Favorite Pie? You mean I have to chose? I'll have to say that most of the time it's peach and sometimes apple. The scoop of ice cream isn't required, but it is so good to add to warm pie.
May 14 | Unregistered CommenterTamika
I love any pie but my favorite is a tie between my mom's peach pie and my chocolate pie
May 15 | Unregistered CommenterPam
My favorite pie is Strawberry-Rubarb with a scoop of vanilla ice cream on a Spring day. Wait. I love a piece of Blueberry pie on the Fourth of July with or without vanilla ice cream. But do I love it more than Cherry Pie? Aw heck, it is the Fourth. Make it a slice of each. But what about Apple pie? It is not only iconic, but the pie I am known for making. It's delicious. Oh and what about Pumpkin Pie? In all my pie eating life I have always saved room for a slice of pumpkin pie on Thanksgiving with both family and whipped cream. I love pie.

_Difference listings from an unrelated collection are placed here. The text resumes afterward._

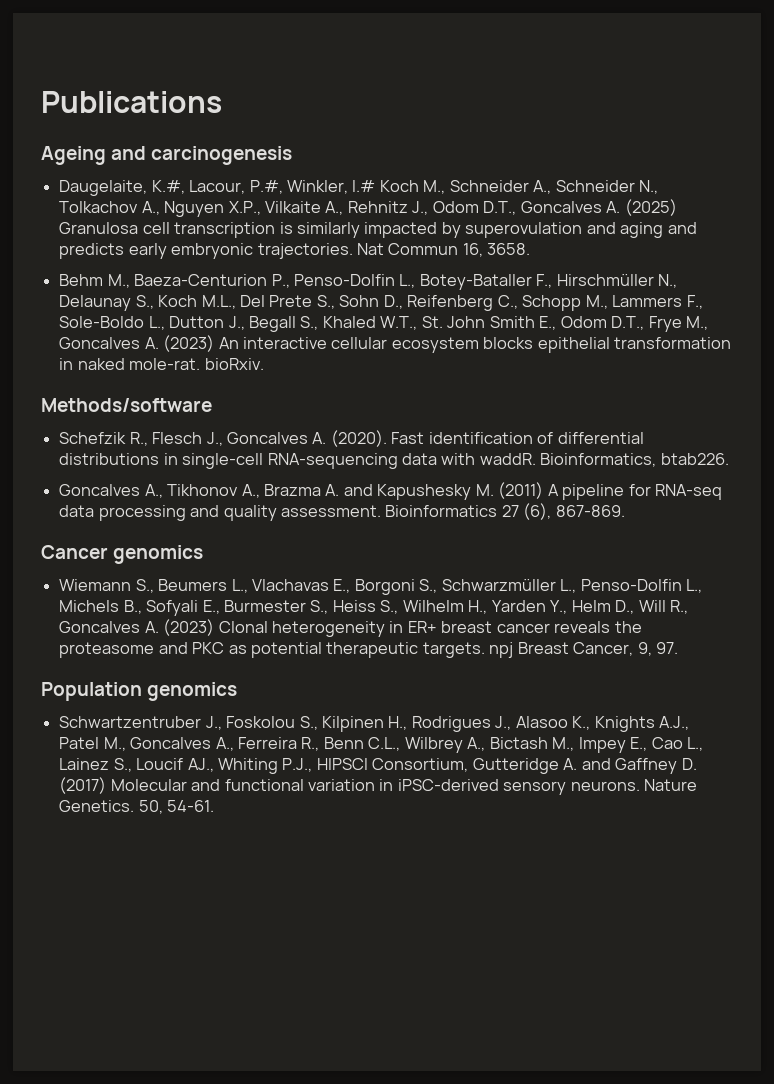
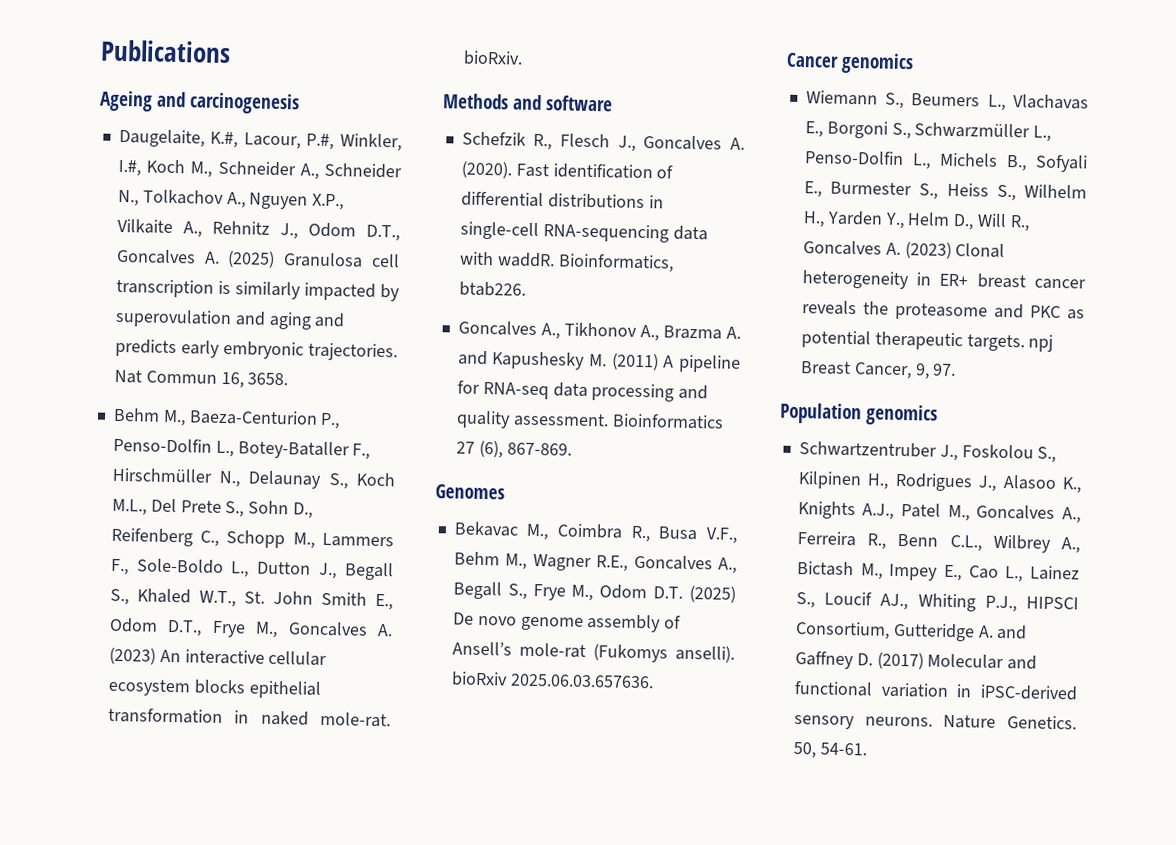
- Daugelaite, K.#, Lacour, P.#, Winkler, I.# Koch M., Schneider A., Schneider N., Tolkachov A., Nguyen X.P., Vilkaite A., Rehnitz J., Odom D.T., Goncalves A. (2025) Granulosa cell transcription is similarly impacted by superovulation and aging and predicts early embryonic trajectories.
+ Daugelaite, K.#, Lacour, P.#, Winkler, I.#, Koch M., Schneider A., Schneider N., Tolkachov A., Nguyen X.P., Vilkaite A., Rehnitz J., Odom D.T., Goncalves A. (2025) Granulosa cell transcription is similarly impacted by superovulation and aging and predicts early embryonic trajectories.
- Methods/software
+ Methods and software
+ Genomes
+ Bekavac M., Coimbra R., Busa V.F., Behm M., Wagner R.E., Goncalves A., Begall S., Frye M., Odom D.T. (2025) De novo genome assembly of Ansell’s mole-rat (Fukomys anselli). bioRxiv 2025.06.03.657636.

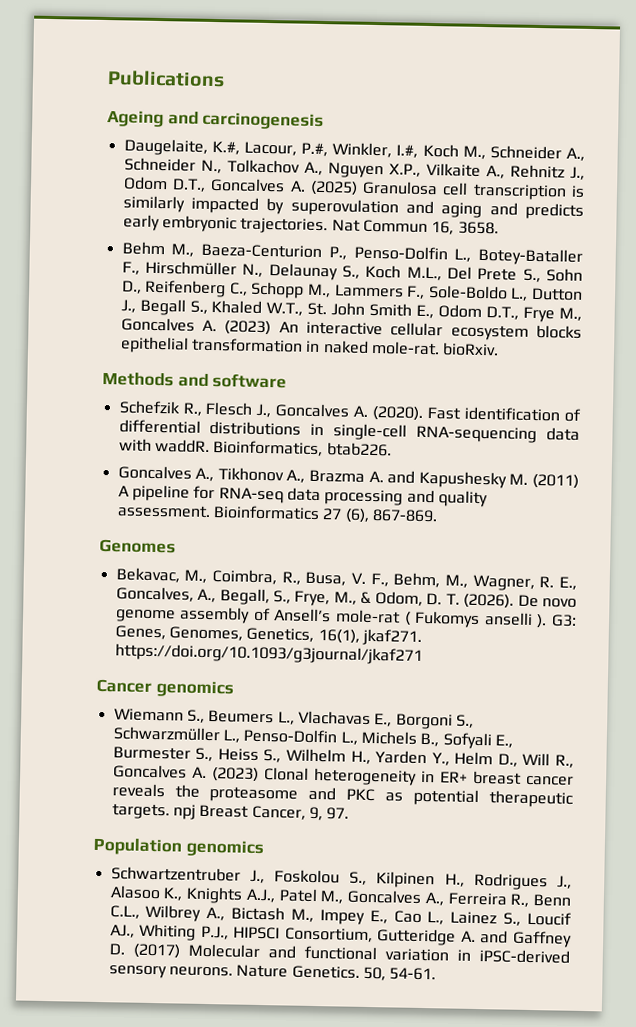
- Bekavac M., Coimbra R., Busa V.F., Behm M., Wagner R.E., Goncalves A., Begall S., Frye M., Odom D.T. (2025) De novo genome assembly of Ansell’s mole-rat (Fukomys anselli). bioRxiv 2025.06.03.657636.
+ Bekavac, M., Coimbra, R., Busa, V. F., Behm, M., Wagner, R. E., Goncalves, A., Begall, S., Frye, M., & Odom, D. T. (2026). De novo genome assembly of Ansell’s mole-rat ( Fukomys anselli ). G3: Genes, Genomes, Genetics, 16(1), jkaf271. https://doi.org/10.1093/g3journal/jkaf271

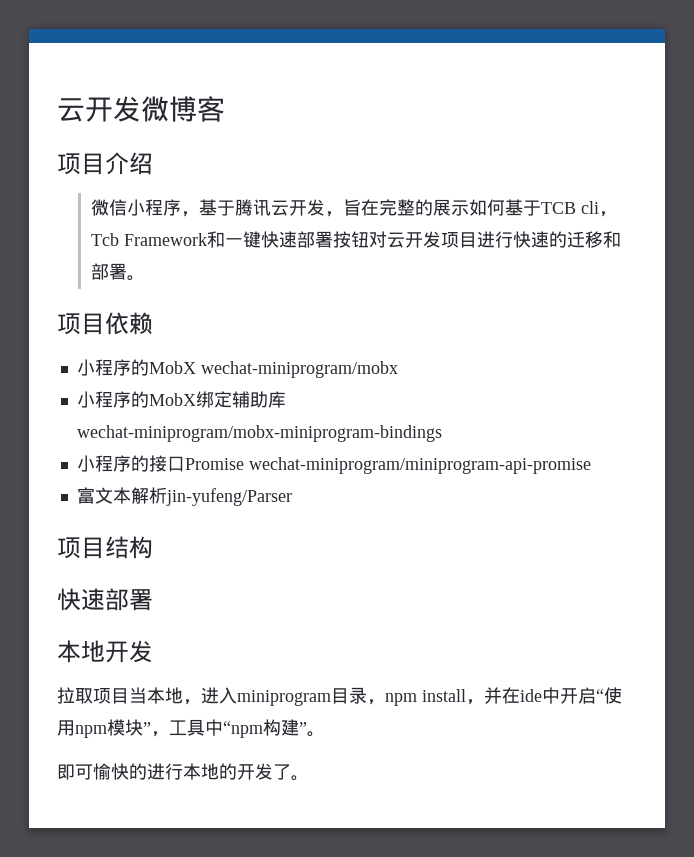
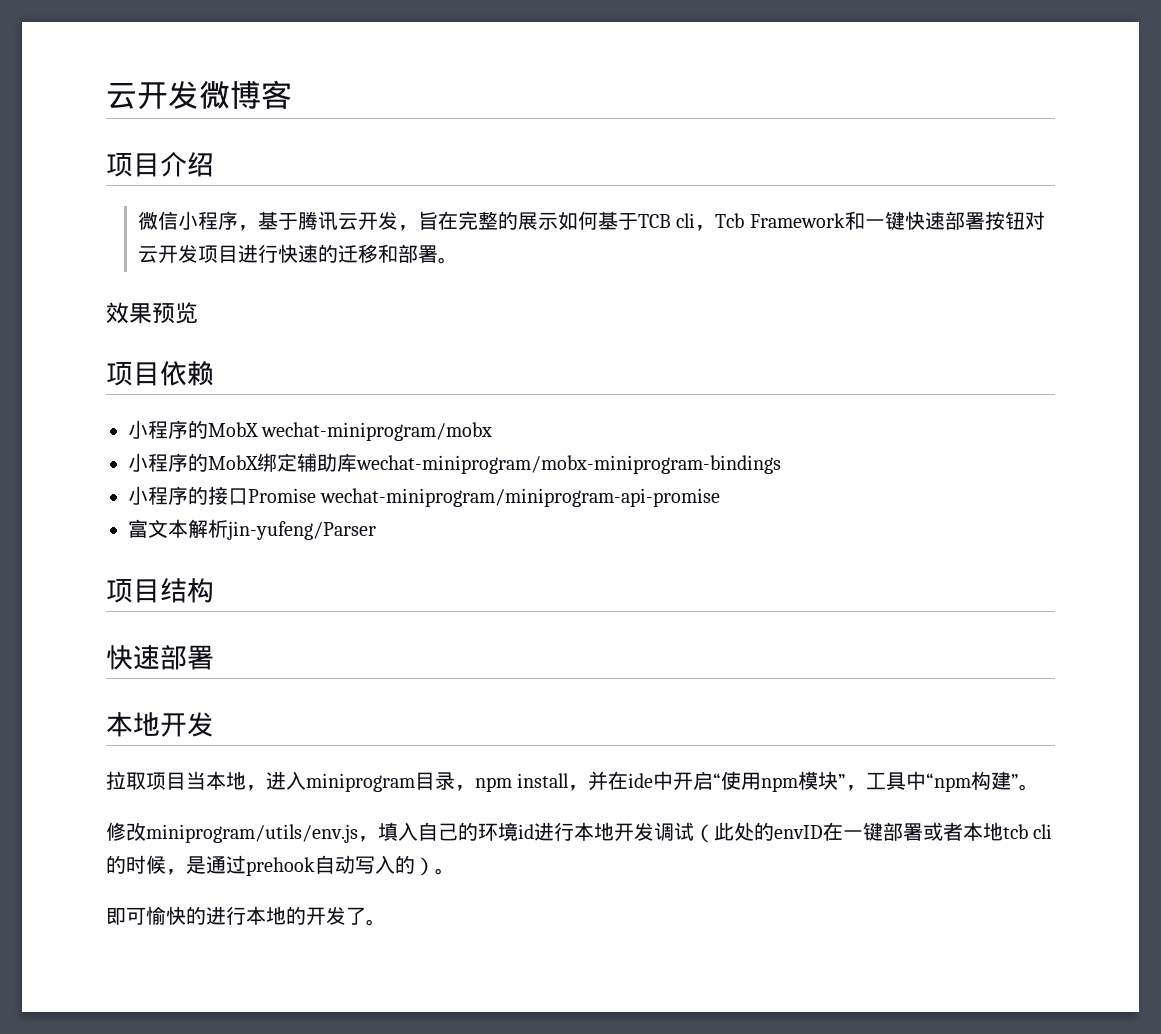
+ 效果预览
+ 修改miniprogram/utils/env.js，填入自己的环境id进行本地开发调试（此处的envID在一键部署或者本地tcb cli的时候，是通过prehook自动写入的）。

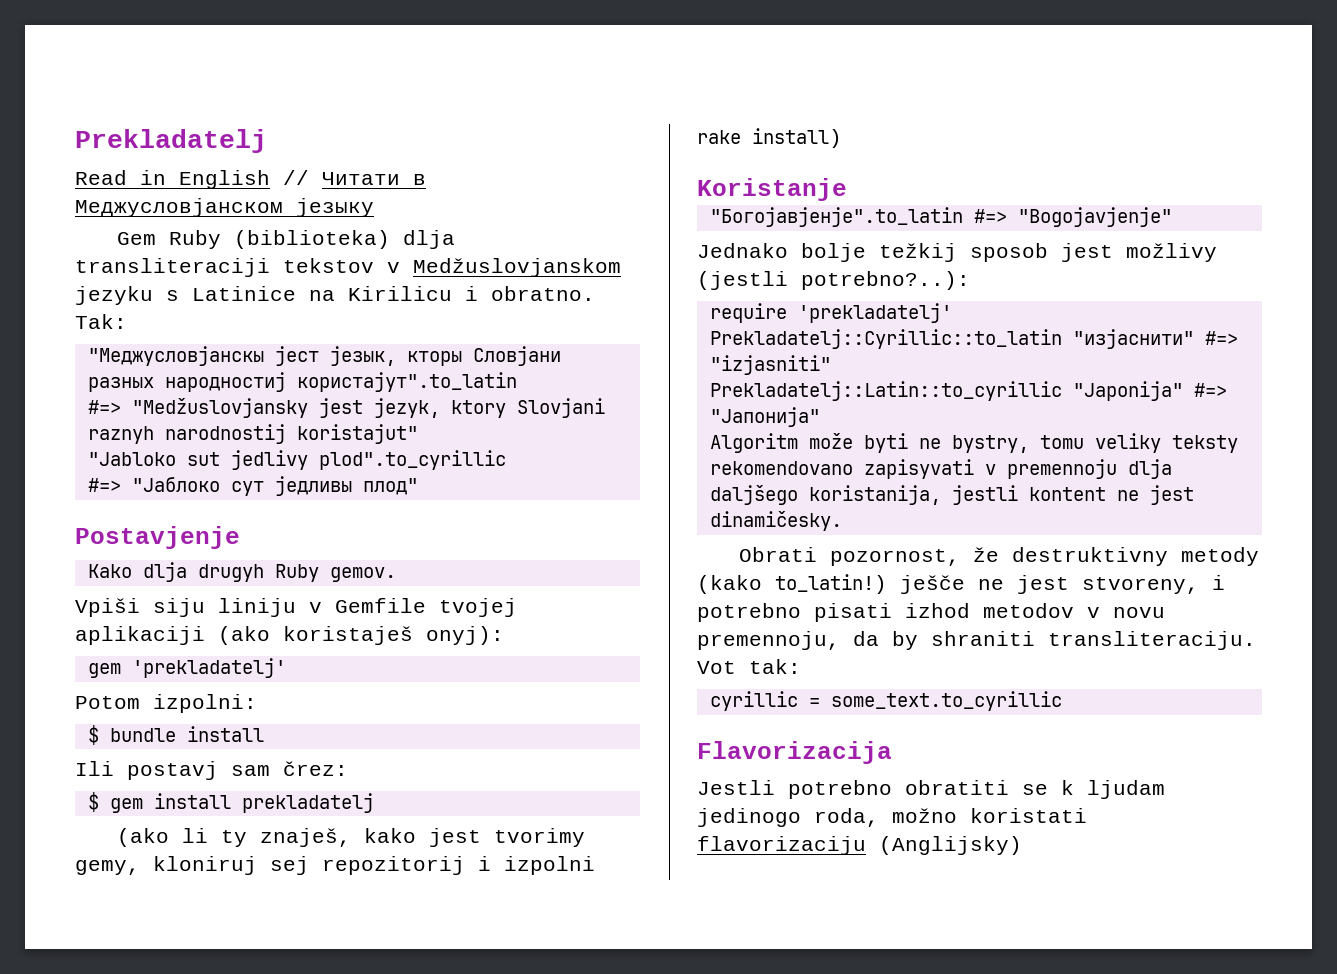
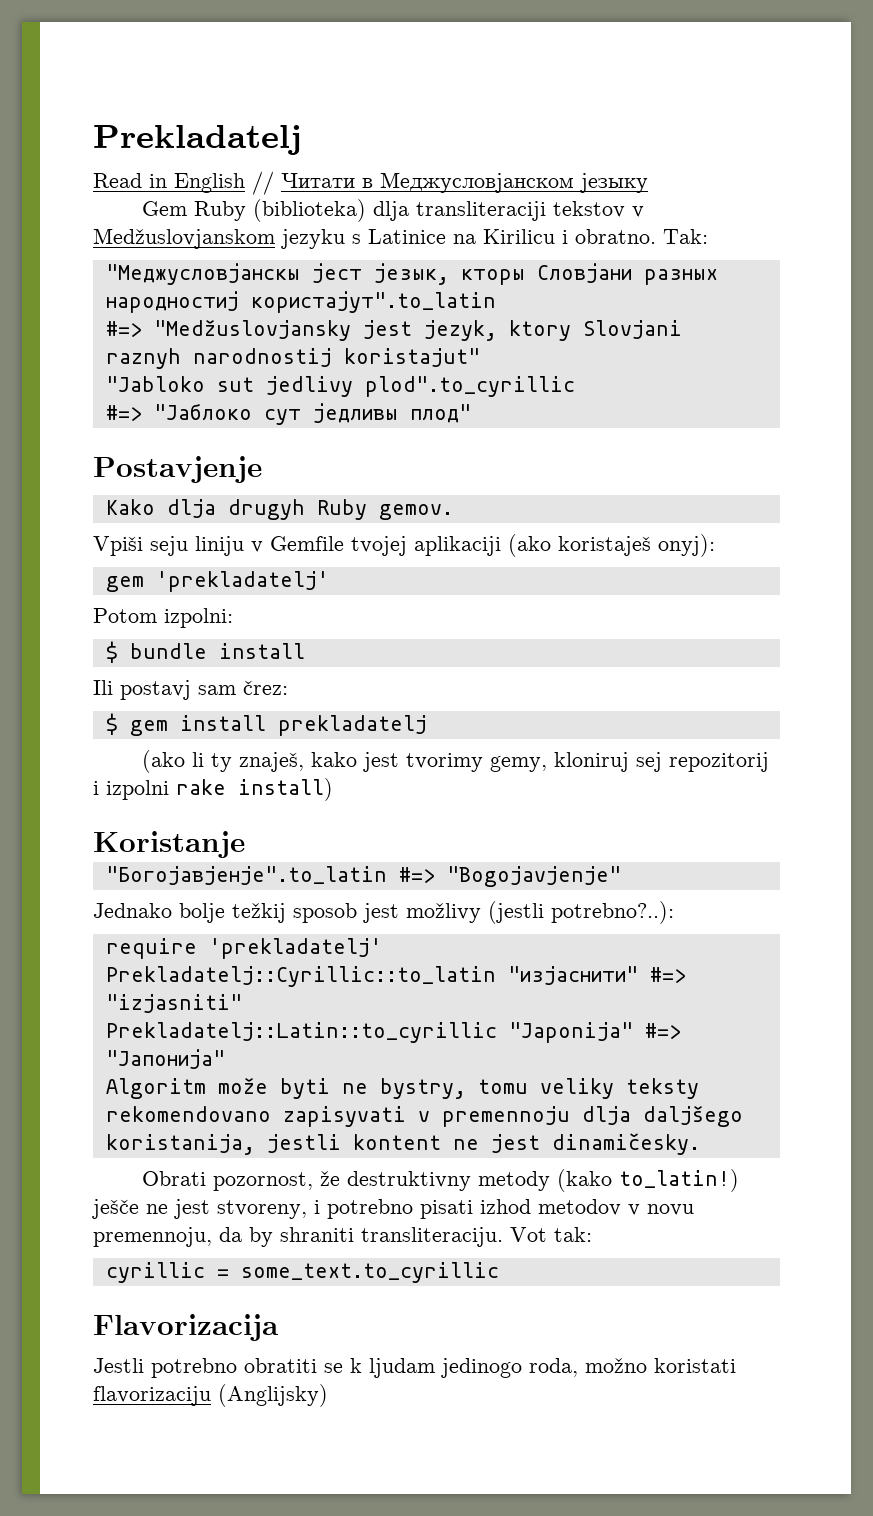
- Vpiši siju liniju v Gemfile tvojej aplikaciji (ako koristaješ onyj):
+ Vpiši seju liniju v Gemfile tvojej aplikaciji (ako koristaješ onyj):

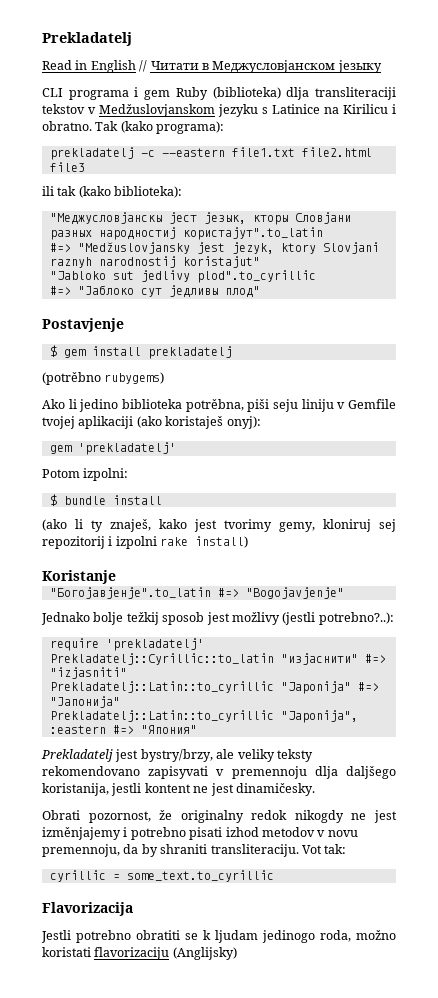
- Gem Ruby (biblioteka) dlja transliteraciji tekstov v Medžuslovjanskom jezyku s Latinice na Kirilicu i obratno.
+ CLI programa i gem Ruby (biblioteka) dlja transliteraciji tekstov v Medžuslovjanskom jezyku s Latinice na Kirilicu i obratno.
- Tak:
+ Tak (kako programa):
+ prekladatelj -c --eastern file1.txt file2.html file3
+ ili tak (kako biblioteka):
- Kako dlja drugyh Ruby gemov.
- Vpiši seju liniju v Gemfile tvojej aplikaciji (ako koristaješ onyj):
+ $ gem install prekladatelj
+ (potrěbno rubygems)
+ Ako li jedino biblioteka potrěbna, piši seju liniju v Gemfile tvojej aplikaciji (ako koristaješ onyj):
- Ili postavj sam črez:
- $ gem install prekladatelj
- Algoritm može byti ne bystry, tomu veliky teksty rekomendovano zapisyvati v premennoju dlja daljšego koristanija, jestli kontent ne jest dinamičesky.
+ Prekladatelj::Latin::to_cyrillic "Japonija", :eastern #=> "Япония"
+ Prekladatelj jest bystry/brzy, ale veliky teksty rekomendovano zapisyvati v premennoju dlja daljšego koristanija, jestli kontent ne jest dinamičesky.
- Obrati pozornost, že destruktivny metody (kako to_latin!) ješče ne jest stvoreny, i potrebno pisati izhod metodov v novu premennoju, da by shraniti transliteraciju.
+ Obrati pozornost, že originalny redok nikogdy ne jest izměnjajemy i potrebno pisati izhod metodov v novu premennoju, da by shraniti transliteraciju.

May 15 | Unregistered Commenterpam
My favourite pie is raspeberry pie. It's even better when the raspberries are wild ones. I remember picking them as a kid when we'd go to the cottage and then my mom would make a pie with them that I always ate with chocolate ice cream. Wild raspberries are hard to find now and, with two small kids, even harder to go pick. Luckily, the road I live on still has a bunch of plants so this year the girls might be old enough to share this special event with. (I'm doing my PhD on traditional foods and would love to hear your stories! email me at emilyweiskopf@hotmail.com)
May 15 | Unregistered CommenterEmily
A cooked apple/applesauce custard cream with meringue. Yum.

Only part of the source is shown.